- _Records for the task_
%%

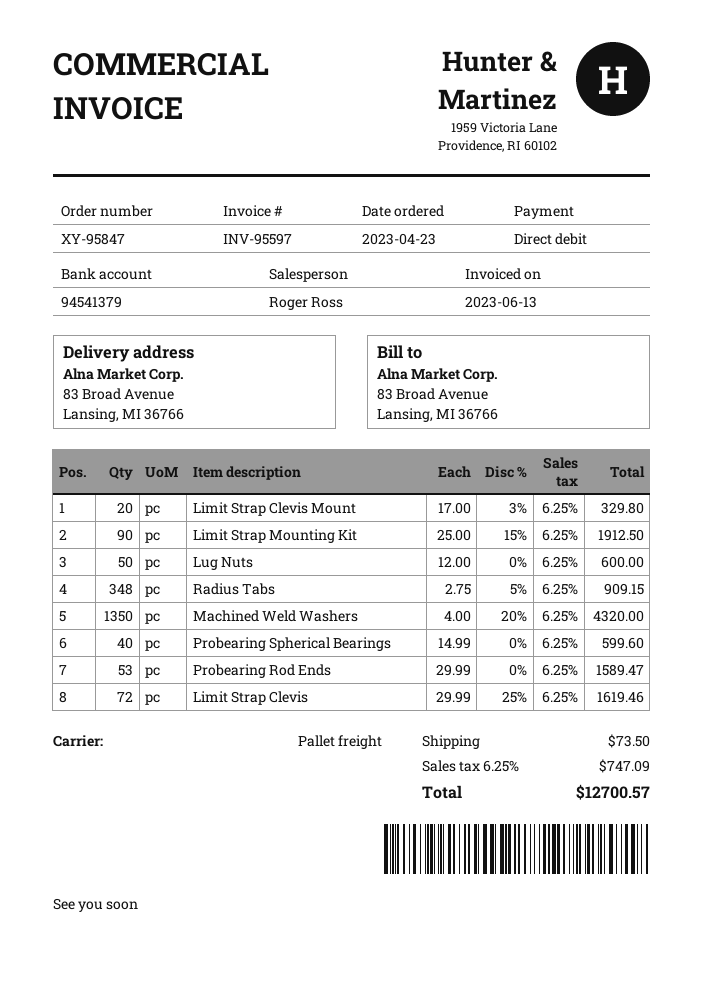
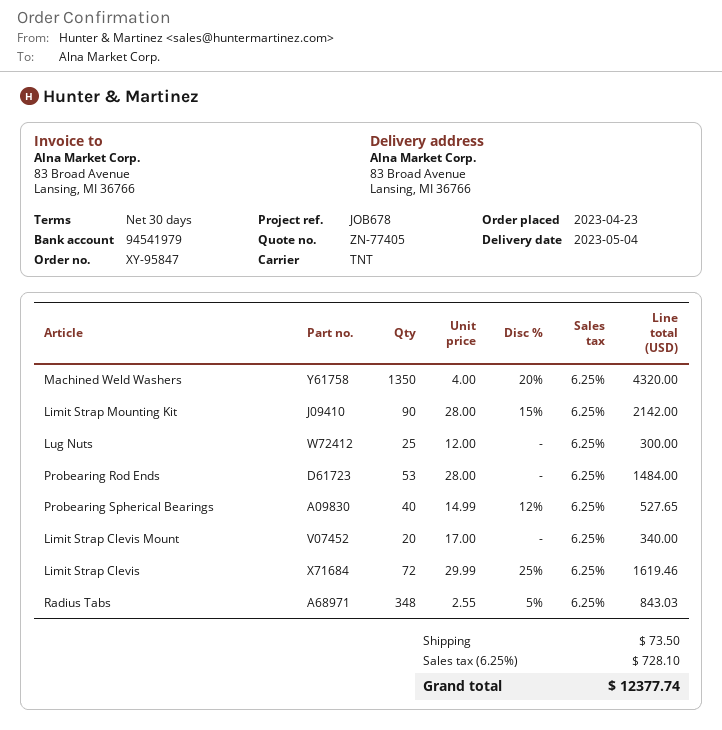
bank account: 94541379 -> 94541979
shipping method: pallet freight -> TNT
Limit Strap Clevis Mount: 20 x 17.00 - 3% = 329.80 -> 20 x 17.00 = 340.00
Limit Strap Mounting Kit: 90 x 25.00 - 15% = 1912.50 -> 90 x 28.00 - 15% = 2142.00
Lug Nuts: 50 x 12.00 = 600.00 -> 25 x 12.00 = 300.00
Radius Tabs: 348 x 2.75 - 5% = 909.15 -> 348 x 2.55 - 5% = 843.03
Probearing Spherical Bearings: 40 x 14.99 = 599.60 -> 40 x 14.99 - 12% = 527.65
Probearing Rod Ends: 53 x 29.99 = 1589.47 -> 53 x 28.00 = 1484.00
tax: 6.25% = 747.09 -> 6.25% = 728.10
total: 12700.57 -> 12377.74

%%
%%

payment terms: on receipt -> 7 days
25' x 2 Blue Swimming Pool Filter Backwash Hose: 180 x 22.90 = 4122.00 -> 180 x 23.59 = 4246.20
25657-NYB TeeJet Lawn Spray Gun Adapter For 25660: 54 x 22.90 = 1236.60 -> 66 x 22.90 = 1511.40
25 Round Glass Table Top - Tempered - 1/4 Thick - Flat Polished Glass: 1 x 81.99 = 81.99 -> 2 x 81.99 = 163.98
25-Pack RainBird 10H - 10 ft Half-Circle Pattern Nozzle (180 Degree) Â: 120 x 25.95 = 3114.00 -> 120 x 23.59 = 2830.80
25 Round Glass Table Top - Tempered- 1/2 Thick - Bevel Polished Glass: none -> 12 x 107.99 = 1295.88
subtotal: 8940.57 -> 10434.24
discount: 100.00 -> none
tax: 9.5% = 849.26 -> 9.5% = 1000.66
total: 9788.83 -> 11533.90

%%

- _The problem_
Could you please find every line of the listing above holding the string "none" and copy it?

- _Expected answer_
25 Round Glass Table Top - Tempered- 1/2 Thick - Bevel Polished Glass: none -> 12 x 107.99 = 1295.88
discount: 100.00 -> none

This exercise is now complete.